La Réunion, cyclone Hary sur la plage de Saint-Gilles © Marie-Ange Ostré

Voici mon deuxième cyclone en moins de trois mois, le cyclone Hary va heurter l’île de La Réunion mais je me sens ici plus en sécurité que dans mon appartement précédent sur l’île Maurice.

Île de La Réunion. Nous sommes de nouveau en alerte de vigilance cyclonique. Depuis 18h30 hier soir les services joints de La Réunion et de l’île Maurice ont décrété la vigilance cyclonique puisque ce cyclone tropical intense, Hary de son petit nom, après une approche de nos îles depuis le début de la semaine à quelques 1 200 km au Nord et une petite frayeur pour Mayotte et les Comores qui auraient pu se trouver menacées, vient de rebondir sur la côte Nord-Est de Madagascar et redescend maintenant depuis moins de 24 heures à nouveau droit vers nos deux îles.

La photo satellite est impressionnante, et j’ai entendu dire que cet affreux avance sur les eaux à une vitesse de 22 km / heure, vitesse supérieure à celle de Dina qui était de 15 à 17 km / heure (seulement !) en mer. Ci-dessous la photo de sa trajectoire aléatoire au cours des jours qui ont suivi : en haut à droite, le contour (en vert) de La Réunion et de l’île Maurice ; à gauche, les côtes de Madagascar :

La Réunion, passage du cyclone Hary © Inconnu

La Réunion, passage du cyclone Hary © Inconnu.

Ce matin à 9h, je me suis levée en pensant que le cyclone était déjà sur nos têtes en entendant le vent siffler entre les volets qui protègent mes baies vitrées à Saint-Gilles.

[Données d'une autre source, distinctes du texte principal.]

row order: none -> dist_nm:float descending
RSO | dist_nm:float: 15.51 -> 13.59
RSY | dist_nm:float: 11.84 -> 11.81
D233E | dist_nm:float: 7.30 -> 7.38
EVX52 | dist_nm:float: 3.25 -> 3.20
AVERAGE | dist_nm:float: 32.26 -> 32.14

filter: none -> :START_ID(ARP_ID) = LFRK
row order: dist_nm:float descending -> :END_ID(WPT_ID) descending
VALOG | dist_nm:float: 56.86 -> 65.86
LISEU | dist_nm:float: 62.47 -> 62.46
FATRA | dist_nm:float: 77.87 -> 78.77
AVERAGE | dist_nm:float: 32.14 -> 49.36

En ouvrant la fenêtre du balcon, j’ai vu la pluie tomber drue sur le paysage environnant, l’océan avait disparu sous la grisaille. Le ciel était blanc uniforme, et les larges feuilles des palmiers se couchaient sous le vent. J’ai pensé : « voici tous les ingrédients du cyclone, on remet ça !…« .

Il y a moins de trois mois je vivais en direct mon tout premier cyclone, sur l’île Maurice, voisine. Voici mon récit détaillé du passage du cyclone Dina sur l’île Maurice, avec des vents à 240km/heure. Je ne le sais pas encore mais je vivrai un troisième cyclone (le cyclone Gerry) dans quelques mois, de nouveau sur Maurice.

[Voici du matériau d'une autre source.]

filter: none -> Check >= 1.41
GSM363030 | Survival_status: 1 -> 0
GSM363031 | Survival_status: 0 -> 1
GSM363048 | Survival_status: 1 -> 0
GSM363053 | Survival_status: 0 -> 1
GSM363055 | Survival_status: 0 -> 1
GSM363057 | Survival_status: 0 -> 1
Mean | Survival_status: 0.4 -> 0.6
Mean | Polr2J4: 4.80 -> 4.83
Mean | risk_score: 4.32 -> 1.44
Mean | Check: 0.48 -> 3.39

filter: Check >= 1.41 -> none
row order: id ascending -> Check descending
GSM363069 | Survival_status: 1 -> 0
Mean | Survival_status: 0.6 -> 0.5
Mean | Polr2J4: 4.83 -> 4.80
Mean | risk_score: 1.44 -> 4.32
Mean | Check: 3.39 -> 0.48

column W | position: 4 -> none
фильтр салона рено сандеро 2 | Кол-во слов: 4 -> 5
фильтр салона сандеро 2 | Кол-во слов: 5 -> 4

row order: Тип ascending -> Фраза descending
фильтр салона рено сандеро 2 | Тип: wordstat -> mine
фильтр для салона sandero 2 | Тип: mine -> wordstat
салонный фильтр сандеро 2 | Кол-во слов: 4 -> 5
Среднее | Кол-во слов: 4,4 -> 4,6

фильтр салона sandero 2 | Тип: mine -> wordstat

Vers midi et demi le ciel s’est éclairci et nous avons eu quelques rayons de soleil sur le lagon au loin, l’horizon s’est débouché et j’ai vu un énorme porte-containers stabilisé en haute mer face à la côte, ce qui est totalement inhabituel. Il semblerait que le bateau ne puisse rejoindre Le Port, la mer étant trop agitée le bâtiment pourrait s’échouer sur l’une des digues… Sur cette photo prise à l’abri derrière mes fenêtres et au zoom numérique, je peux constater sans me déplacer que les vagues sont grosses et je vois l’écume rageuse sur leur crête sous un vent fort.

La Réunion, cyclone Hary sur la plage de Saint-Gilles © Marie-Ange Ostré

Ont suivi deux heures de calme. Puis une rafale de vent nous a avertis d’une nouvelle grosse averse. Et l’horizon s’est trouvé obscurci subitement d’une nappe de brouillard, étrange sous ces latitudes !… Le porte-containers a disparu du paysage, la mer est redevenue gris tuile et les palmiers se sont inclinés à nouveau.

Nous ne sommes encore qu’en vigilance cyclonique, mais le flash météo dont je n’ai vu que la fin insiste sur les précautions à prendre. Les sorties en mer et les randonnées en montagne sont bien entendu strictement interdites. Je n’ai pas réussi à savoir à quelle distance se trouve encore Hary de nos côtes, mais j’espère bien que sa trajectoire va encore dévier et qu’elle épargnera les îles. Un cyclone par saison suffit !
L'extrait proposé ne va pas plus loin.